- [Instructions to follow]: Give back the data below word for word. Any image in it should be left out.

=== Begin Enclosure ===

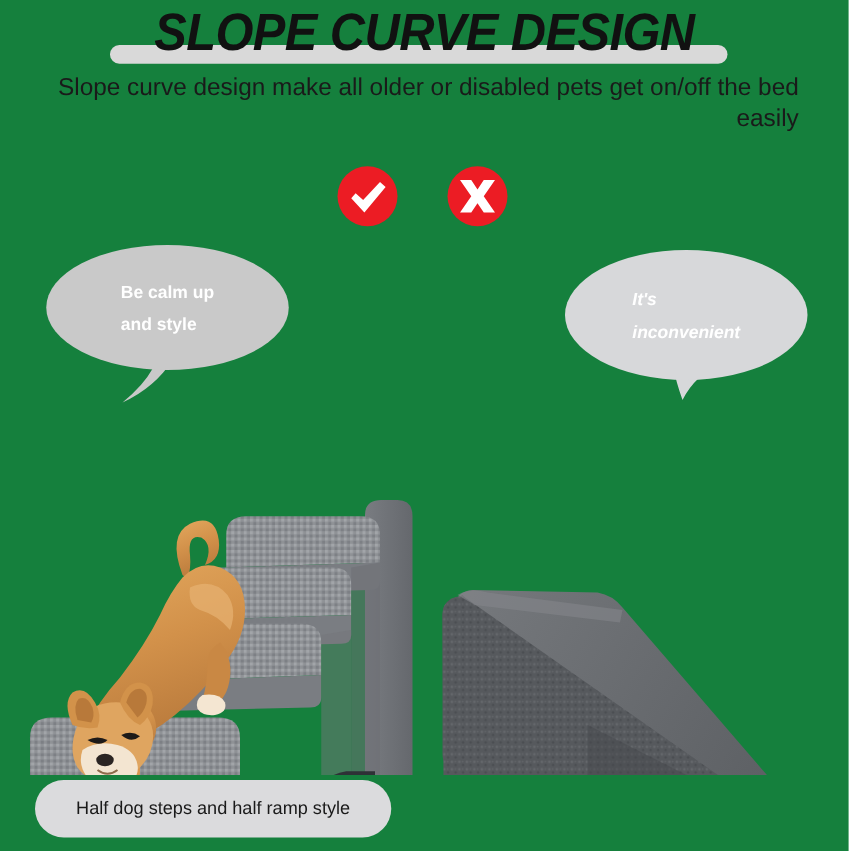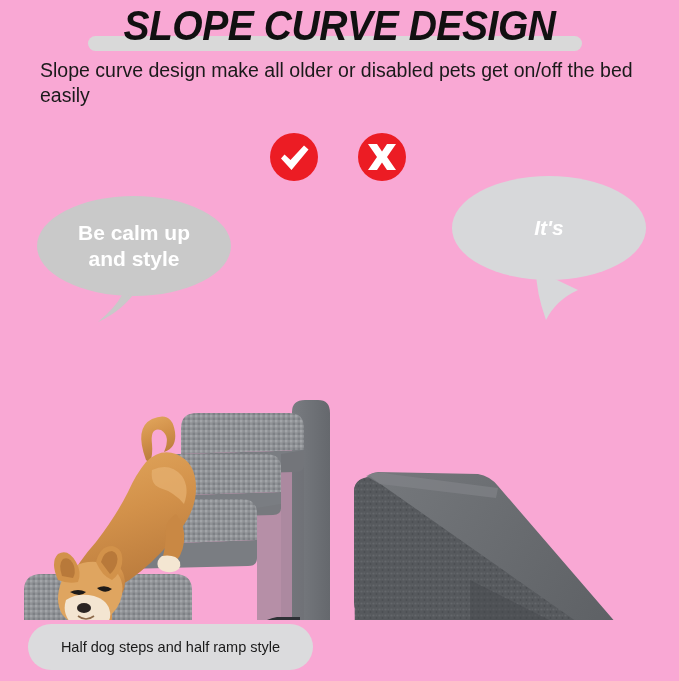"SLOPE CURVE DESIGN" #page { background: #f9a8d4 -> #15803d }
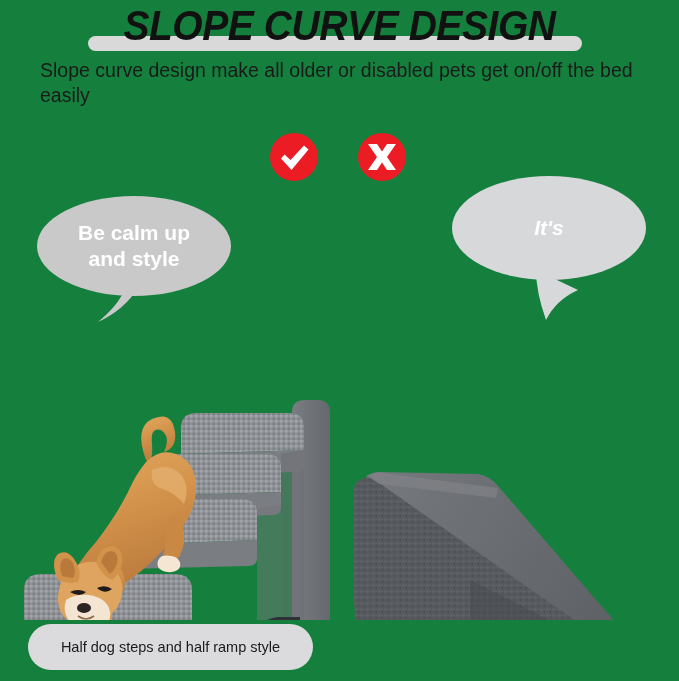"Slope curve design make all" #subtitle { text-align: left -> right }
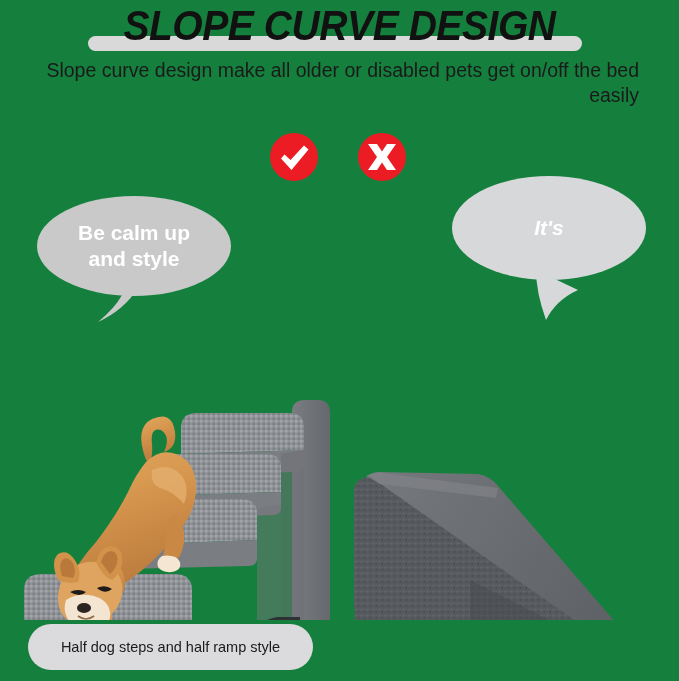"Be calm up" .bubble { font-size: 21px -> 14px; text-align: center -> left }
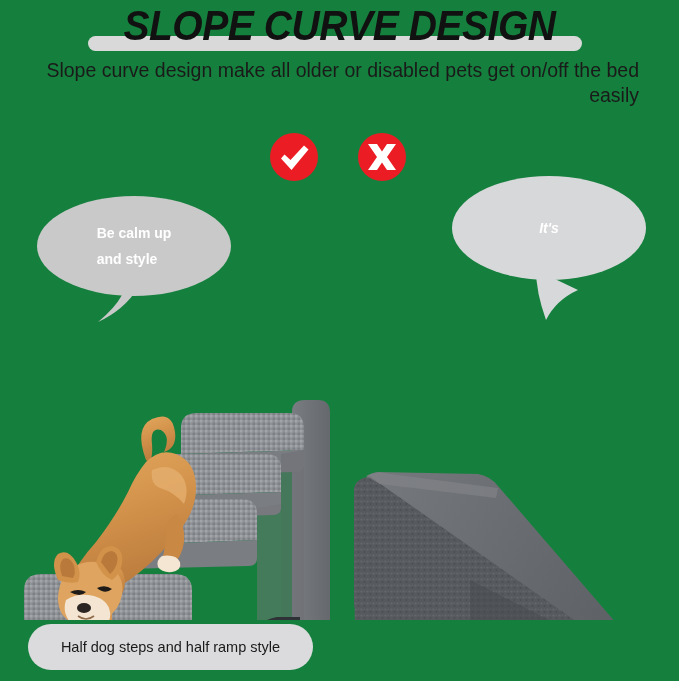"It's" #bubble-right { top: 176px -> 200px }
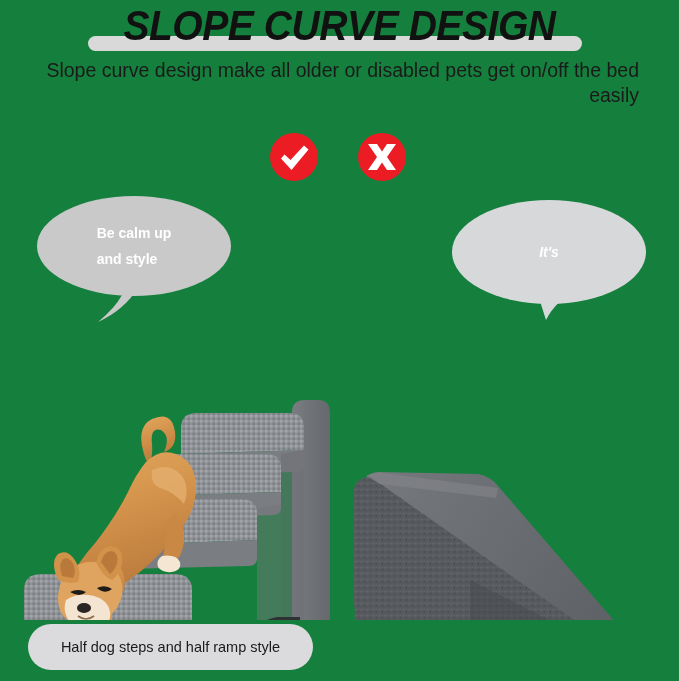"inconvenient" div { html: none -> <div>inconvenient</div> }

=== End Enclosure ===

- [Answer section]:
"SLOPE CURVE DESIGN" #page { background: #f9a8d4 -> #15803d }
"Slope curve design make all" #subtitle { text-align: left -> right }
"Be calm up" .bubble { font-size: 21px -> 14px; text-align: center -> left }
"It's" #bubble-right { top: 176px -> 200px }
"inconvenient" div { html: none -> <div>inconvenient</div> }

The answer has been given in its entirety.